From Consumption to Contribution
Progress along the health value chain was notable. The African Medical Centre of Excellence (AMCE) transitioned from concept to care delivery, reflecting a strategic shift toward retaining specialized expertise. The Presidential Initiative for Unlocking the Healthcare Value Chain (PVAC) set in motion plans for Africa's first second-generation long-lasting insecticidal net (LLIN) manufacturing plant in Nigeria.
A five-year health cooperation Memorandum of Understanding (MoU) between Nigeria and the United States reinforced this direction, anticipating nearly $2 billion in grant support from the U.S., alongside Nigeria's commitment to mobilize nearly $3 billion in domestic resources. This agreement signals a deliberate shift towards sustainability and reduced reliance on grants.
2026: The Test of Commitment
As political attention turns toward the 2027 general elections, maintaining health as a national priority will require discipline and accountability. Primary Health Care (PHC) remains the clearest test. Experience from Yan Dadi PHC in Kano State highlights the need for more than just infrastructure; accountability must shift from rhetoric to routine practice.

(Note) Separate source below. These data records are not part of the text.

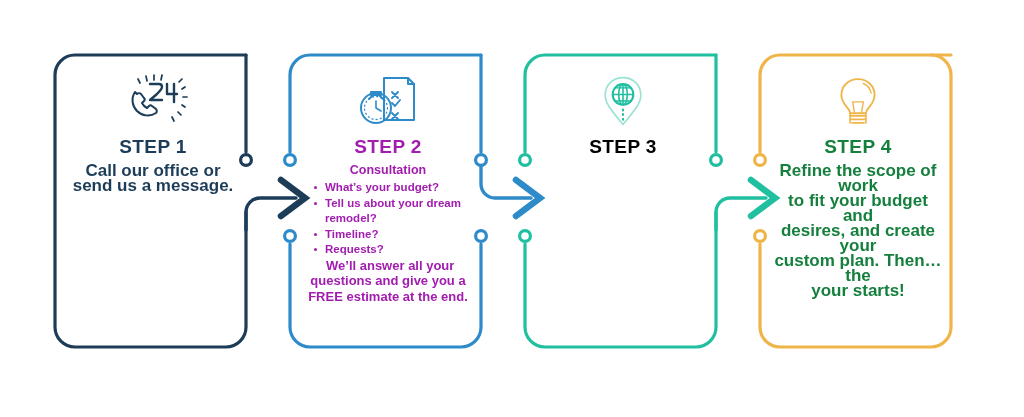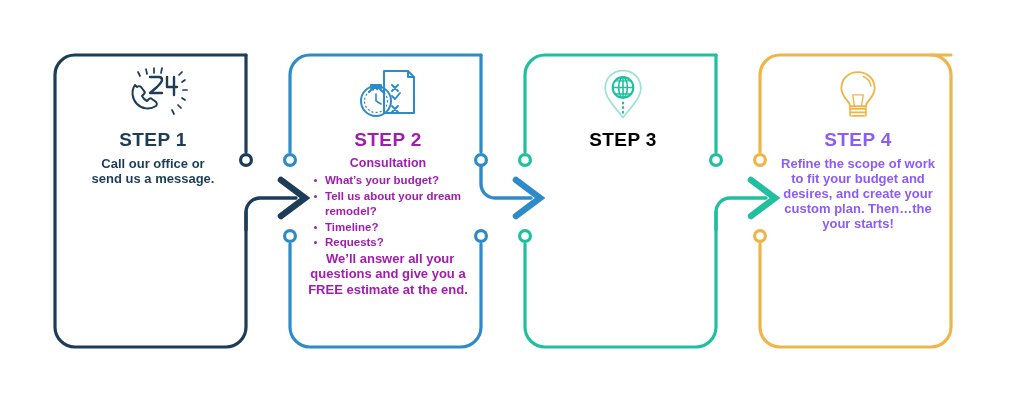--- a/index.html
+++ b/index.html
@@ -19,21 +19,21 @@
   #diagram {
     position: absolute;
     left: 0;
     top: 0;
     width: 1024px;
     height: 417px;
   }
 
   .step-card {
     position: absolute;
-    top: 39px;
+    top: 46px;
     width: 196px;
     height: 292px;
     box-sizing: border-box;
   }
 
   .card-content {
     position: absolute;
     left: 0;
     top: 0;
     width: 100%;
@@ -57,21 +57,21 @@
   }
 
   .step-subtitle {
     font-size: 12.5px;
     font-weight: bold;
     line-height: 15px;
     margin: 0 0 2px 0;
   }
 
   .step-desc {
-    font-size: 13px;
+    font-size: 17px;
     font-weight: bold;
     line-height: 15px;
     margin: 0;
   }
 
   .bullet-list {
     list-style: none;
     margin: 1px 0 0 0;
     padding: 0 0 0 10px;
     text-align: left;
@@ -104,21 +104,21 @@
   .tail-text .indent-line {
     display: block;
     text-align: left;
     padding-left: 22px;
   }
 
   
   .c-navy  { color: #1c3c58; }
   .c-blue  { color: #a21caf; }
   .c-teal  { color: #000000; }
-  .c-amber { color: #8b5cf6; }
+  .c-amber { color: #15803d; }
 </style>
 </head>
 <body>
 
 <svg id="diagram" viewBox="0 0 1024 417" width="1024" height="417" xmlns="http://www.w3.org/2000/svg">
 
   <g>
 
     <path d="M246,55 L75,55 A20,20 0 0 0 55,75 L55,327 A20,20 0 0 0 75,347 L226,347 A20,20 0 0 0 246,327 L246,212" fill="none" stroke="#1c3c58" stroke-width="3.2" stroke-linecap="round"></path>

Delays in budget releases and the rollover of capital spending raise questions about resource availability and usage. Budget allocations must be matched by timely release, with quarterly data published showing what was budgeted, released, and delivered. The credibility of the SWAp depends on data integrity, including transparent evidence of how new cadres have improved planning and frontline performance.
The funding freeze of early 2025 serves as a reminder that Nigeria's health system is too important to outsource to donor cycles. This is not a rejection of partnerships but a recognition that primary responsibility for health security must rest with Nigerians. Emergency domestic appropriations, renewed momentum toward local pharmaceutical production, and growing consensus around financing health from within signal this shift.
2025 showed that progress is possible even under constraint. Whether those gains endure will depend on choices made in 2026. Nigeria must move beyond commitments to measurable delivery through timely, cash-backed budget releases, better-performing PHCs, expanded NHIA coverage, and faster outbreak response. Let health be the policy choice Nigeria refuses to postpone, because lives cannot wait for the next budget cycle.